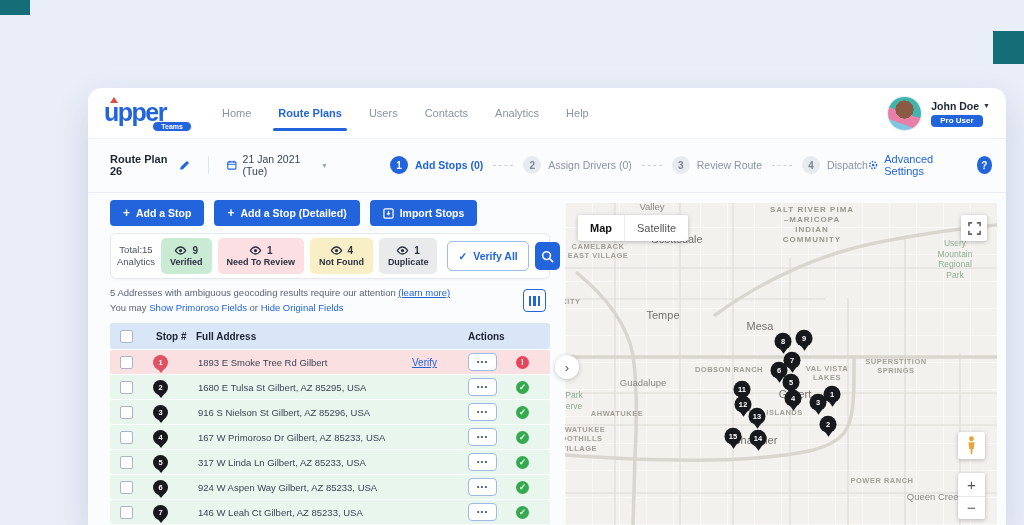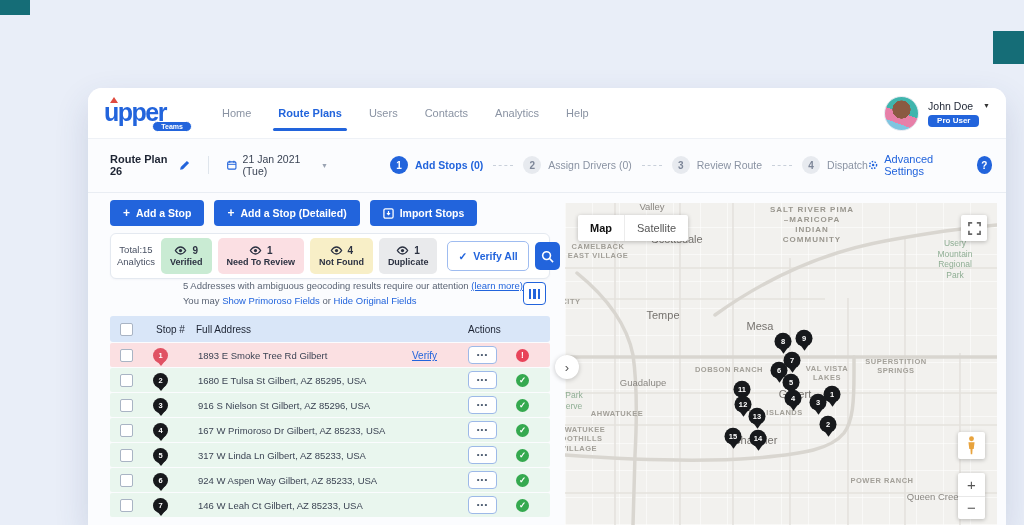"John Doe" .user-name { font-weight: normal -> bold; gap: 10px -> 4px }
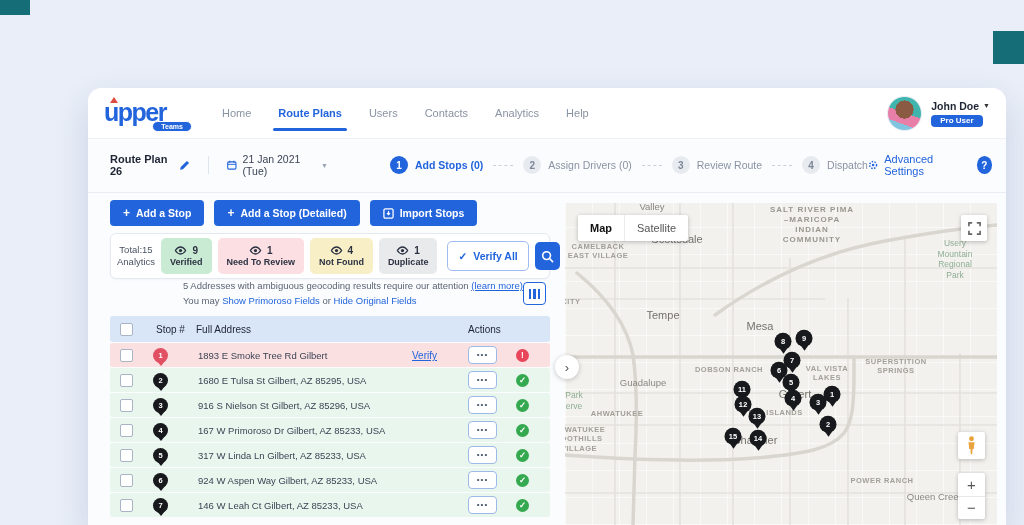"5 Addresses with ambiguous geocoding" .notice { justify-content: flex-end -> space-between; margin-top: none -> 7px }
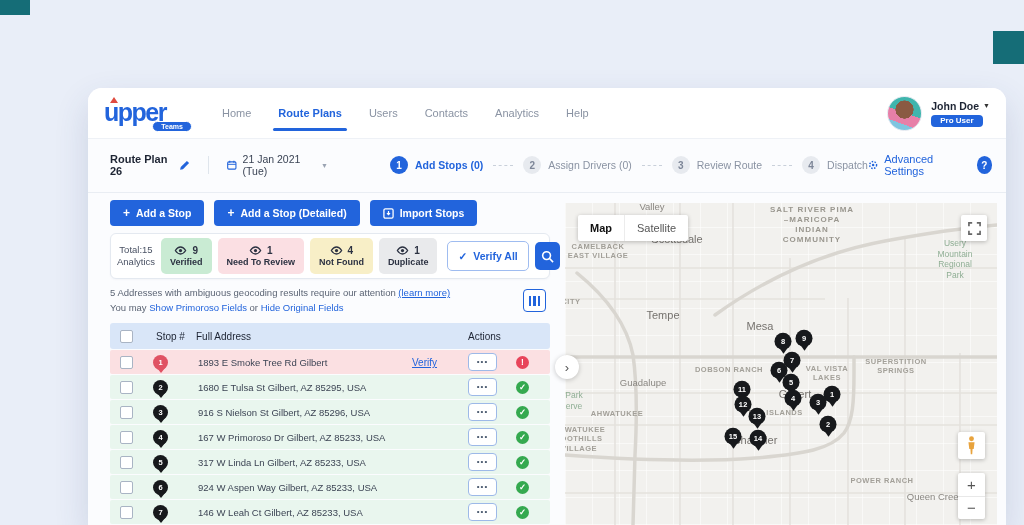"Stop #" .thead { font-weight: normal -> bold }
•••••
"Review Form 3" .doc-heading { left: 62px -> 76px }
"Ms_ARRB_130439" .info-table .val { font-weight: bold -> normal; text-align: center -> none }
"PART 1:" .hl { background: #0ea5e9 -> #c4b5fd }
•••••
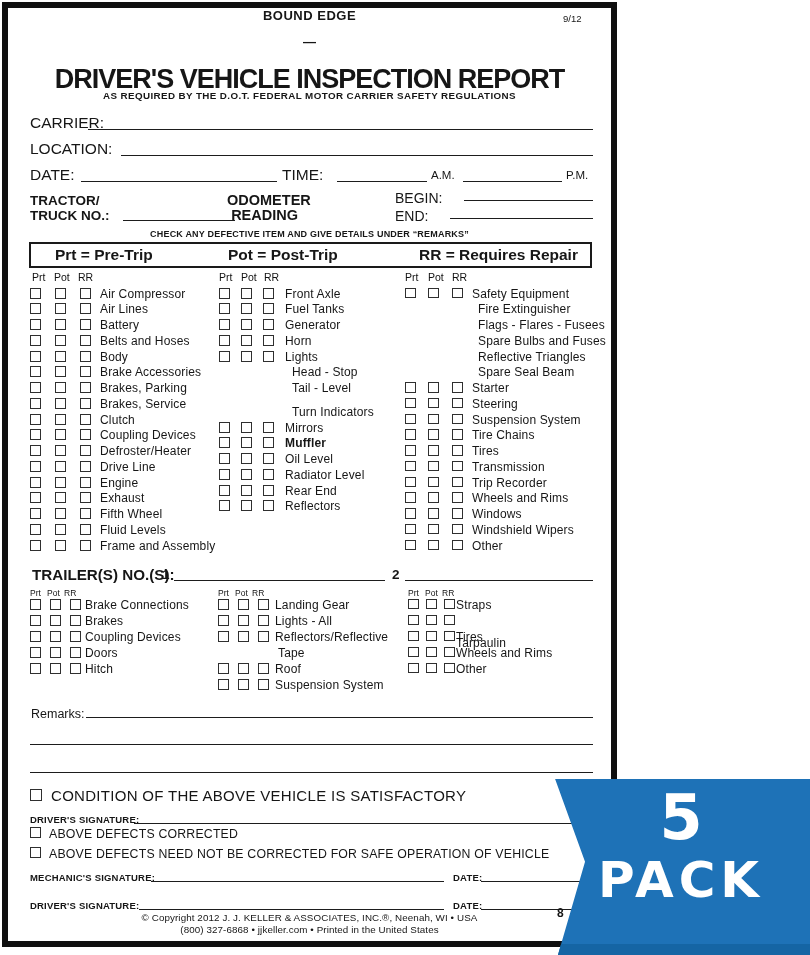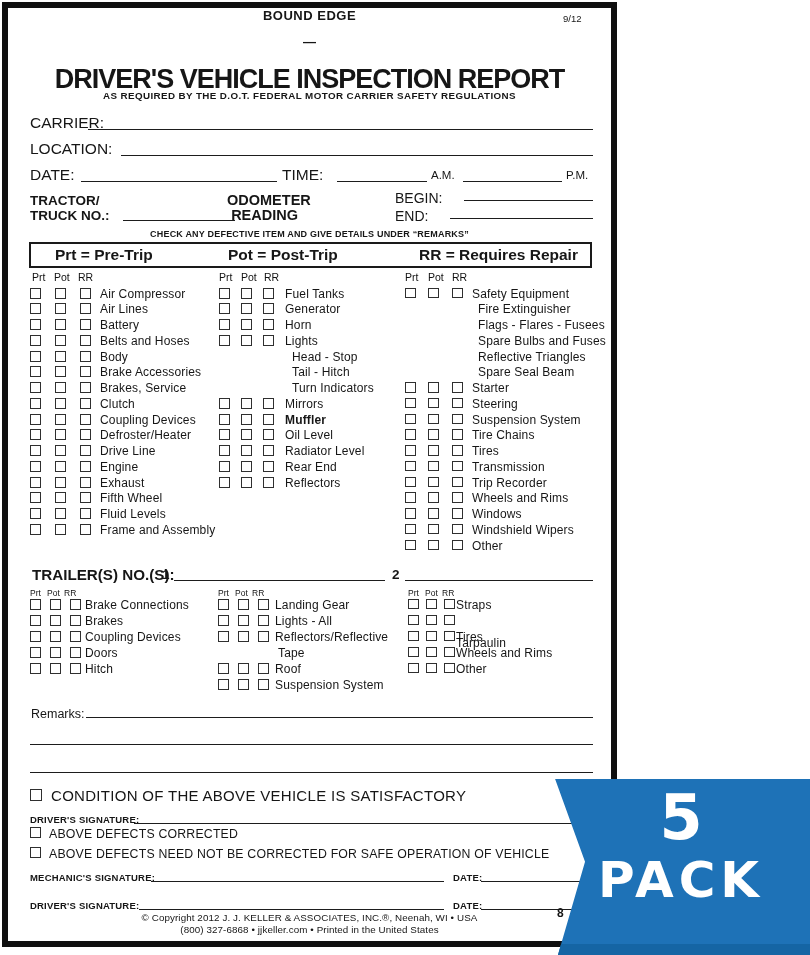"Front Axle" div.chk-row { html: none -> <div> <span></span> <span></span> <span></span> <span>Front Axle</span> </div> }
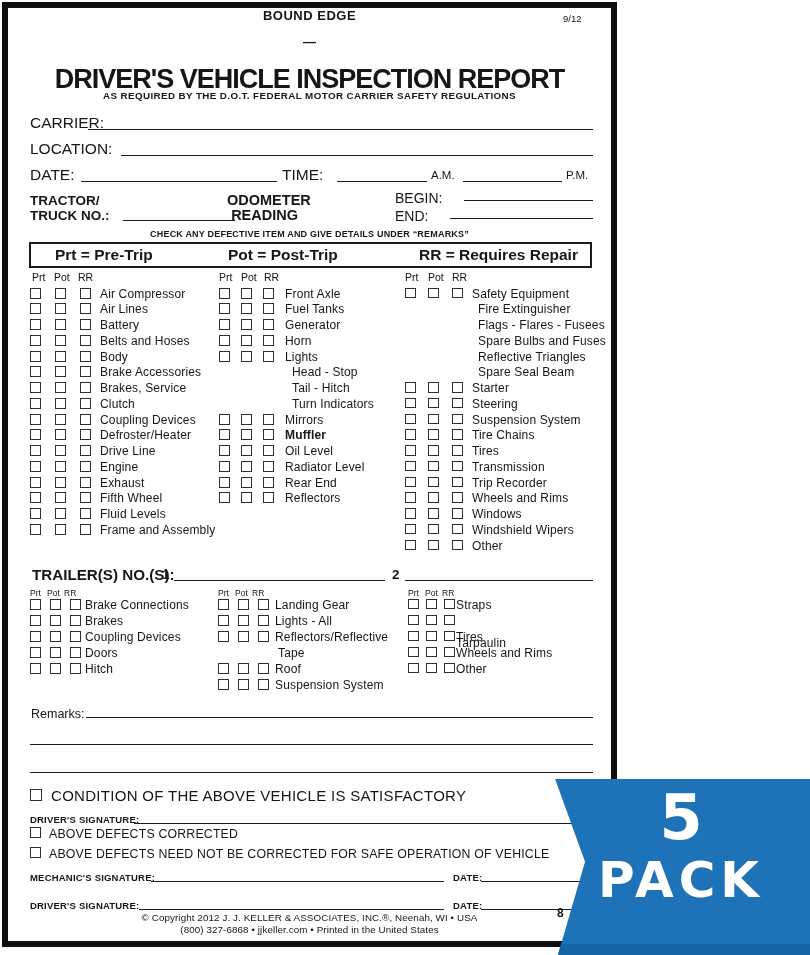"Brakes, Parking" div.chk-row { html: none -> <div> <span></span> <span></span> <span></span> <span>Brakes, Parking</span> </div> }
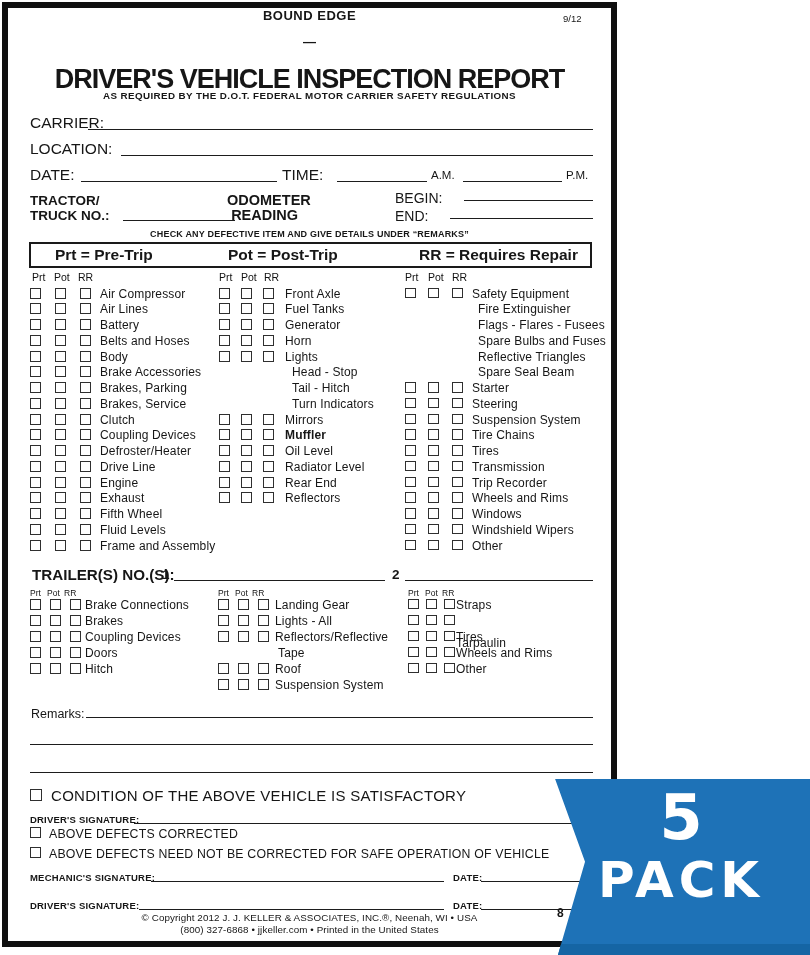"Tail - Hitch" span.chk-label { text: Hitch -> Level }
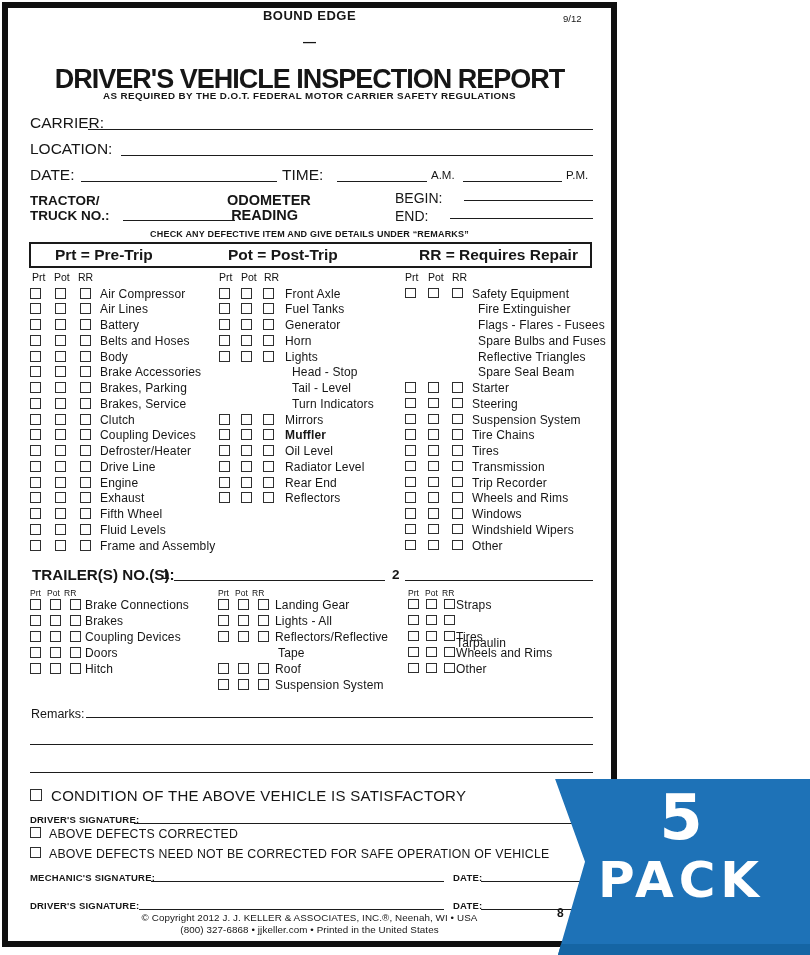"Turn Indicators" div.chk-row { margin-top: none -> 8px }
•••••
# [PROBLEM STATEMENT]
Above, find the line holding "<span></span> <span>Brakes, Parking</span>" and the line holding "none -> 8px". Print exactly those two lines and every line between them, but no pictures.

# [YOUR SOLUTION]
"Brakes, Parking" div.chk-row { html: none -> <div> <span></span> <span></span> <span></span> <span>Brakes, Parking</span> </div> }
"Tail - Hitch" span.chk-label { text: Hitch -> Level }
"Turn Indicators" div.chk-row { margin-top: none -> 8px }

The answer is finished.